Version difference data
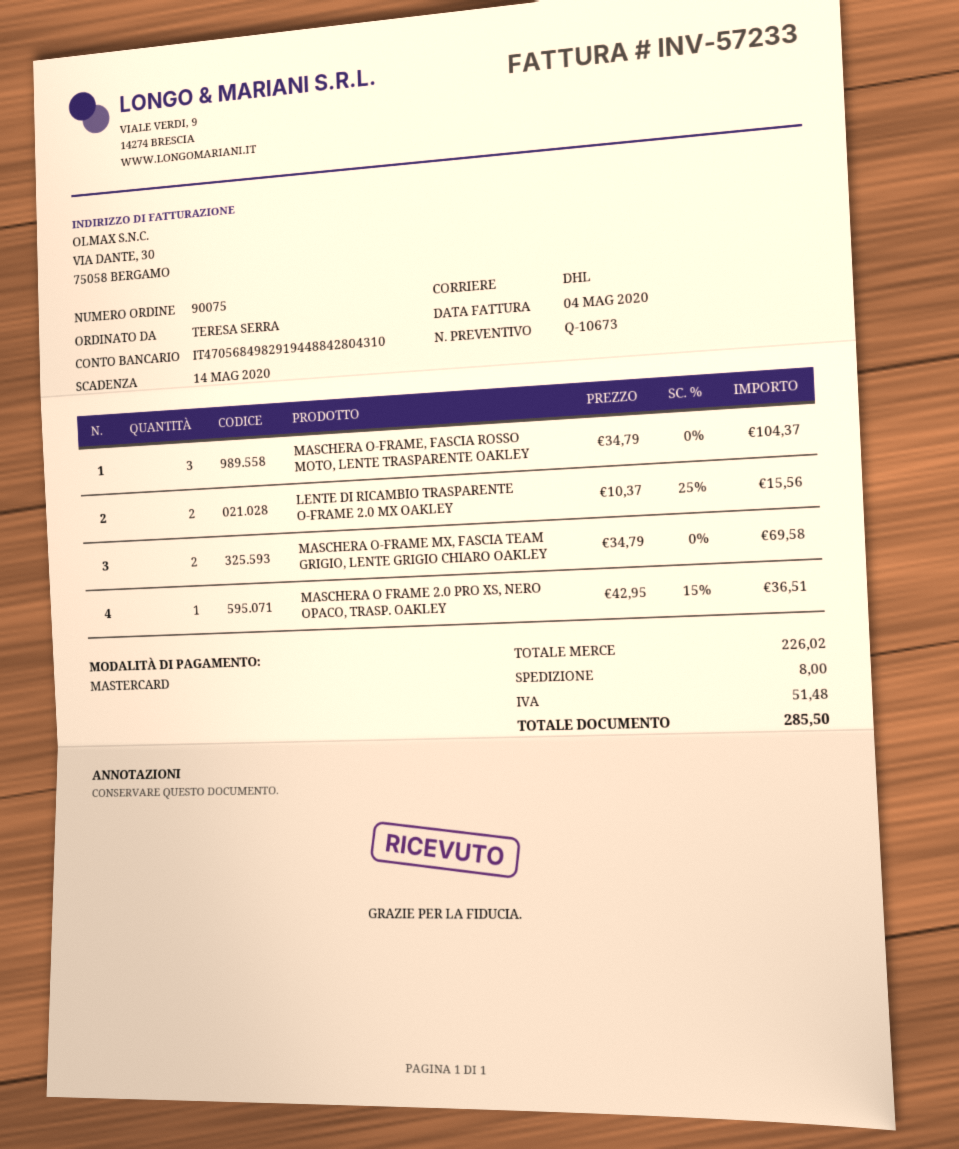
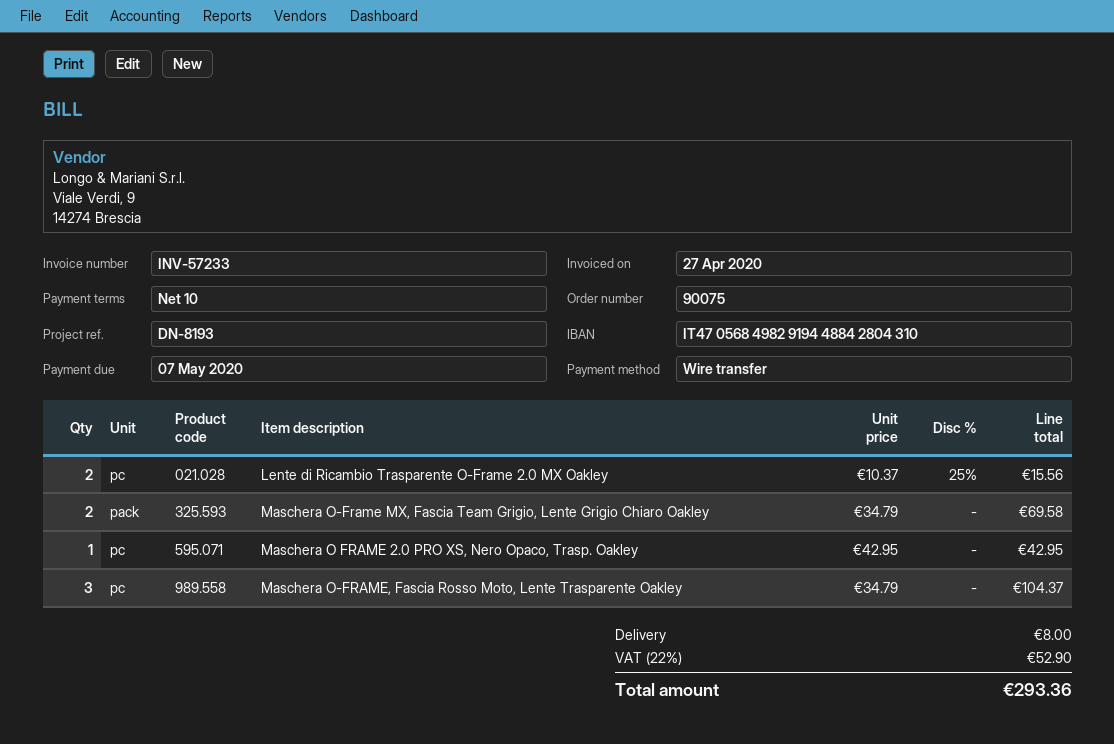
invoice date: 2020-05-04 -> 2020-04-27
due date: 2020-05-14 -> 2020-05-07
payment method: Mastercard -> bank transfer
MASCHERA O FRAME 2.0 PRO XS, NERO OPACO, TRASP. OAKLEY: 1 x 42.95 - 15% = 36.51 -> 1 x 42.95 = 42.95
tax: 51.48 -> 52.90
total: 285.50 -> 293.36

GOAL OF THE EXERCISE – The line with "payment method: Mastercard -> bank transfer" through the last line of the data: write these out exactly, and no others.

EXERCISE RESPONSE –
payment method: Mastercard -> bank transfer
MASCHERA O FRAME 2.0 PRO XS, NERO OPACO, TRASP. OAKLEY: 1 x 42.95 - 15% = 36.51 -> 1 x 42.95 = 42.95
tax: 51.48 -> 52.90
total: 285.50 -> 293.36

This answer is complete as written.